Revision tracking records
Content starts

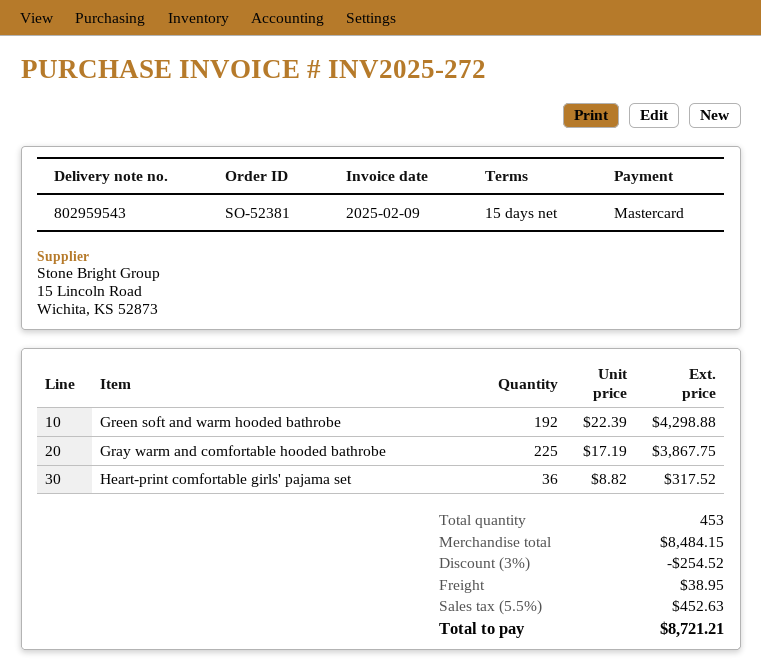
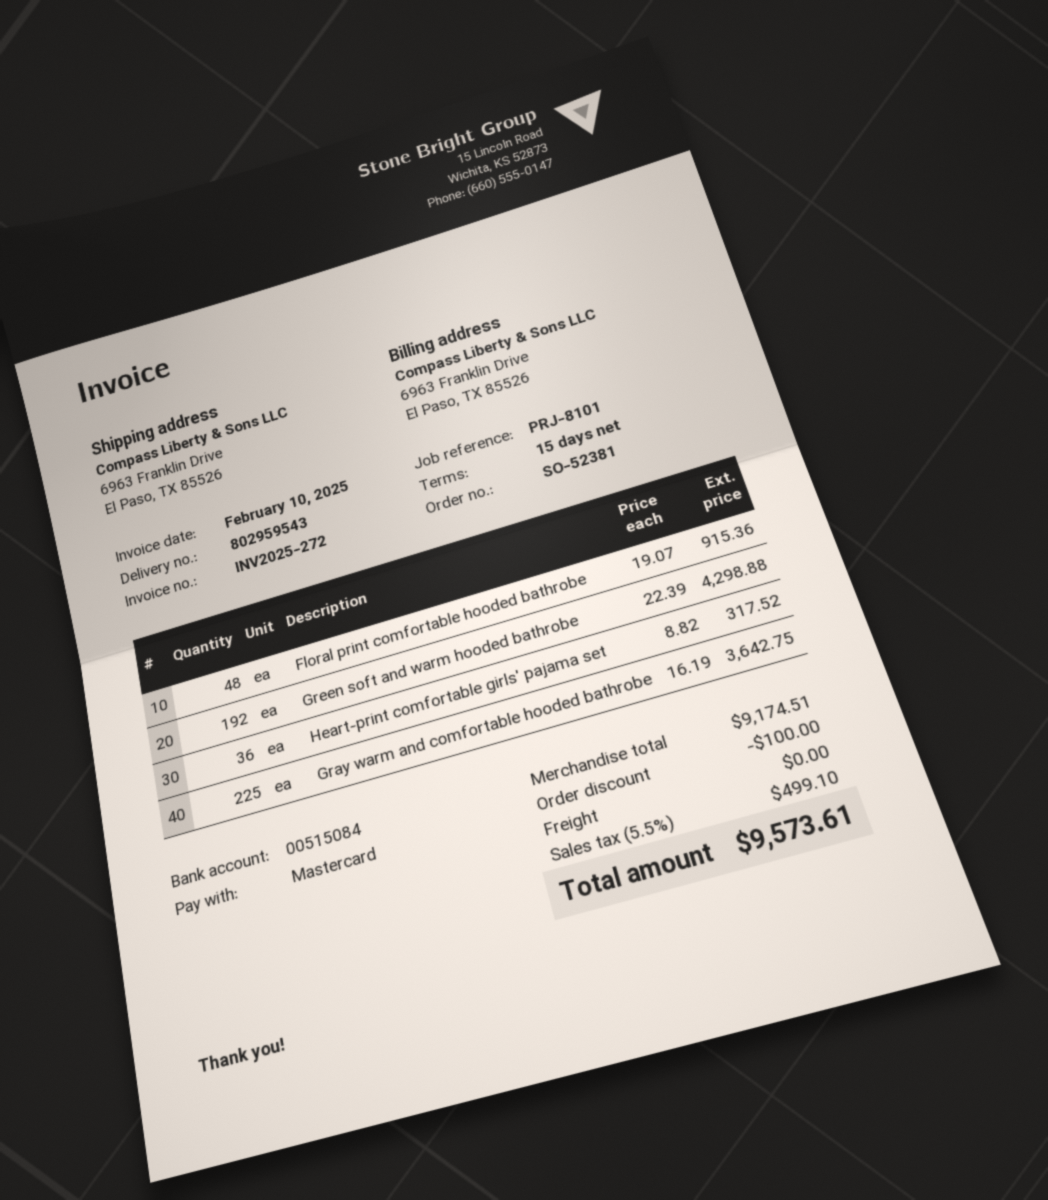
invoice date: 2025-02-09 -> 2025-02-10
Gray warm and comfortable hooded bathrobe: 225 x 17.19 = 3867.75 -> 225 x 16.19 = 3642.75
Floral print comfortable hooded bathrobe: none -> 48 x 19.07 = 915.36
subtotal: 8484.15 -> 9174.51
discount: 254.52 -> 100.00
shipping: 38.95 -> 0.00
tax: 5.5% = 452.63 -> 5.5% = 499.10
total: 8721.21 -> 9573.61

Content ends
Content starts

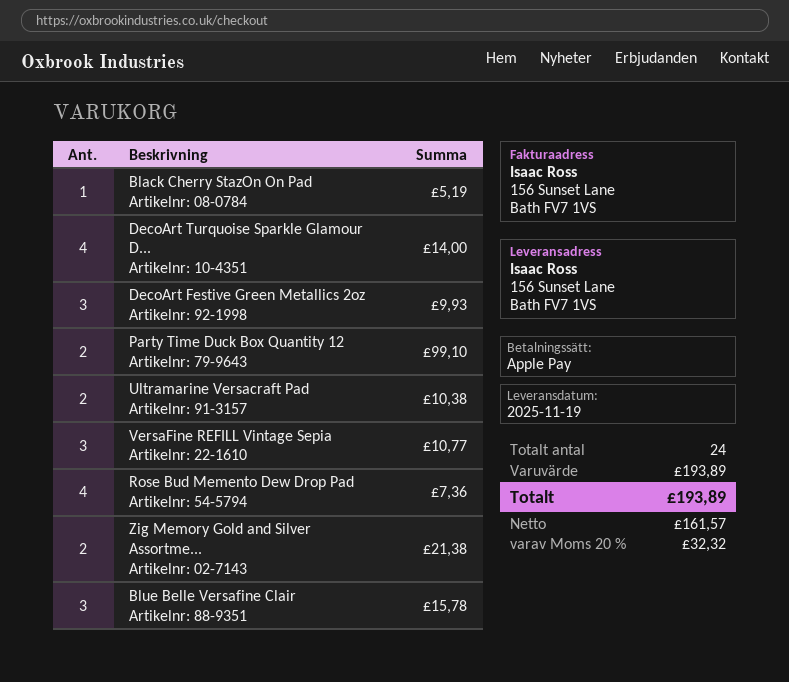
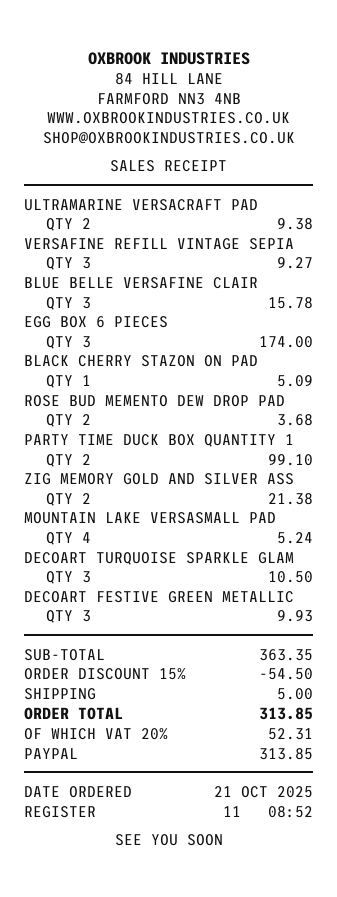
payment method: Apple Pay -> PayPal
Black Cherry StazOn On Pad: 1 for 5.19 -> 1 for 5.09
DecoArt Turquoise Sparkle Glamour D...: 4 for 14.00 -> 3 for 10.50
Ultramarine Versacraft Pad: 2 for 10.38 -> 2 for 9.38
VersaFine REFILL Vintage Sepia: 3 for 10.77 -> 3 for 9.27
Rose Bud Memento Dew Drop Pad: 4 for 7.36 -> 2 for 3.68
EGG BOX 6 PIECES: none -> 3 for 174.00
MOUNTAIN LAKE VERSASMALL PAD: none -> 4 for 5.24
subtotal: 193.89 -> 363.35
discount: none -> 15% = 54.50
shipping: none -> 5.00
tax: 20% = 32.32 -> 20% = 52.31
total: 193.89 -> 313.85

Content ends

# REQUIRED ACTION
Find the lines above that include the string "bathrobe" and copy them.

# ANSWER TO THIS TASK
Gray warm and comfortable hooded bathrobe: 225 x 17.19 = 3867.75 -> 225 x 16.19 = 3642.75
Floral print comfortable hooded bathrobe: none -> 48 x 19.07 = 915.36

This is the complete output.